The password used while creating the Kopia repository is provided by the user in the Secret resource referenced by spec.repository.passwordSecretRef.

apiVersion: v1
kind: Secret
metadata:
   name: repository-monitoring-password
   namespace: kanister
   labels:
      repo.kanister.io/target-namespace: monitoring
type: Opaque
data:
   repo-password: <redacted>

The server admin credentials, and TLS sensitive data are stored in the Secret resources referenced by the spec.server.adminSecretRef and spec.server.tlsSecretRef properties. For example,

apiVersion: v1
kind: Secret
metadata:
   name: repository-monitoring-server-admin
   namespace: kanister
   labels:
      repo.kanister.io/target-namespace: monitoring
type: Opaque
data:
   username: <redacted>
   password: <redacted>
---
apiVersion: v1
kind: Secret
metadata:
   name: repository-monitoring-server-tls
   namespace: kanister
   labels:
      repo.kanister.io/target-namespace: monitoring
type: kubernetes.io/tls
data:
   tls.crt: |
      <redacted>
   tls.key: |
      <redacted>

The spec.server.accessSecretRef property provides a list of access credentials used by data mover clients to authenticate with the Kopia repository server. This is discussed in more detail in the Server Access Users Management section.

The Kopia repository server Pod resource can be accessed through a K8s Service. The spec.server.networkPolicy property is used to determine the selector used in the namespaceSelector or podSelector of the NetworkPolicy resource that controls the ingress traffic to the repository server from a namespace other than the kanister namespace.

The status subresource provides conditions and status information to ensure that the controller does not attempt to re-create the repository server during restart.

Repository Server Lifecycle

When a RepositoryServer resource is created, the controller responds by creating a Pod, Service, and a NetworkPolicy as mentioned above. These resources are cleaned up when the RepositoryServer resource is deleted.

Server-side Setup

Once the pod is running, the controller executes a set of Kopia CLI commands as follows.

📝 The examples in this section use S3 for illustration purposes.

  • Establish a connection to the Kopia repository.
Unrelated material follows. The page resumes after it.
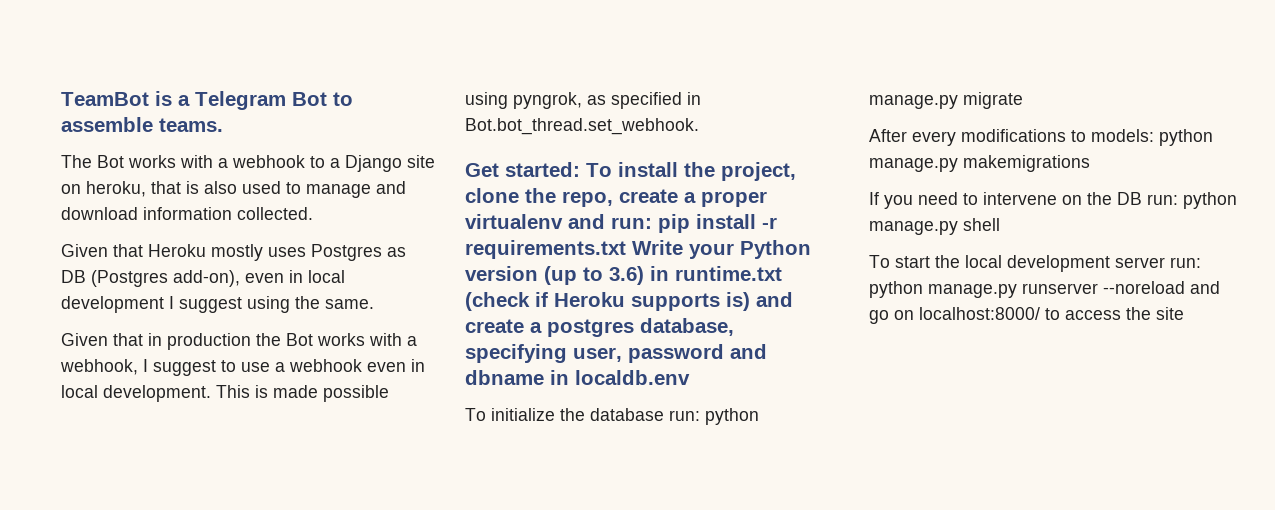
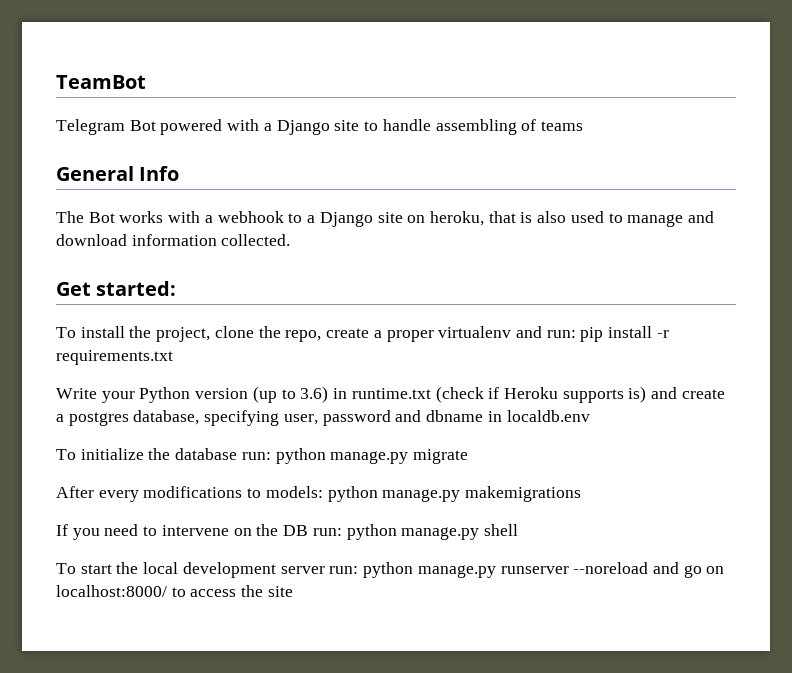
[155,91,353,110] [61,117,223,132] is a Telegram Bot to assemble teams. -> [56,119,583,135] [56,166,180,181] // Telegram Bot powered with a Django site to handle assembling of teams // General Info
[61,244,406,261] [61,270,345,287] [61,296,374,313] [61,333,417,350] [60,359,425,376] [61,385,389,402] [465,92,701,109] [465,118,699,135] // Given that Heroku mostly uses Postgres as DB (Postgres add-on), even in local development I suggest using the same. // Given that in production the Bot works with a webhook, I suggest to use a webhook even in local development. This is made possible using pyngrok, as specified in Bot.bot_thread.set_webhook. -> (291, 240) none
(580, 169) none -> (177, 288) //
(626, 249) none -> (173, 357) //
This is equivalent to running the following command:
kopia repository connect s3 \
   --bucket=my-bucket \
   --access-key=<redacted> \
   --secret-access-key=<redacted> \
   [--endpoint=https://foo.example.com \]
   [--prefix=my-prefix \]
   [--region=us-west-1 \]
   --password=<redacted> \
   --override-hostname=<hostname> \
   --override-username=<username>

The bucket, endpoint, and region are read from the secret referenced by the spec.storage.secret property while the access-key and secret-access-key are read from the secret referenced by spec.location.credentialSecretRef. The prefix, username, and hostname values are read from the spec.repository section, and the repository password is derived from the secret referenced by the spec.repository.passwordSecretRef property.

  • Start the Kopia repository server as a background process
kopia server start --address=0.0.0.0:51515 \
   --config-file=/run/kopia/repo.config \
   --log-directory=/run/kopia/log \
   --tls-cert-file=/run/kopia/tls.crt \
   --tls-key-file=/run/kopia/tls.key \
   --server-username=<redacted> \
   --server-password=<redacted> \
   --server-control-username=<redacted> \
   --server-control-password=<redacted> \
   > /dev/null 2>&1 &

The /run/kopia/repo.config configuration file is generated from the secret referenced by the spec.storage.secretRef and spec.repository properties. See this documentation and GitHub source code for more information on the configuration file format, and supported configuration.

The /run/kopia/tls.crt and /run/kopia/tls.key files contain the TLS x509 certificate and private key read from the secret referenced by the spec.server.tlsSecretRef property.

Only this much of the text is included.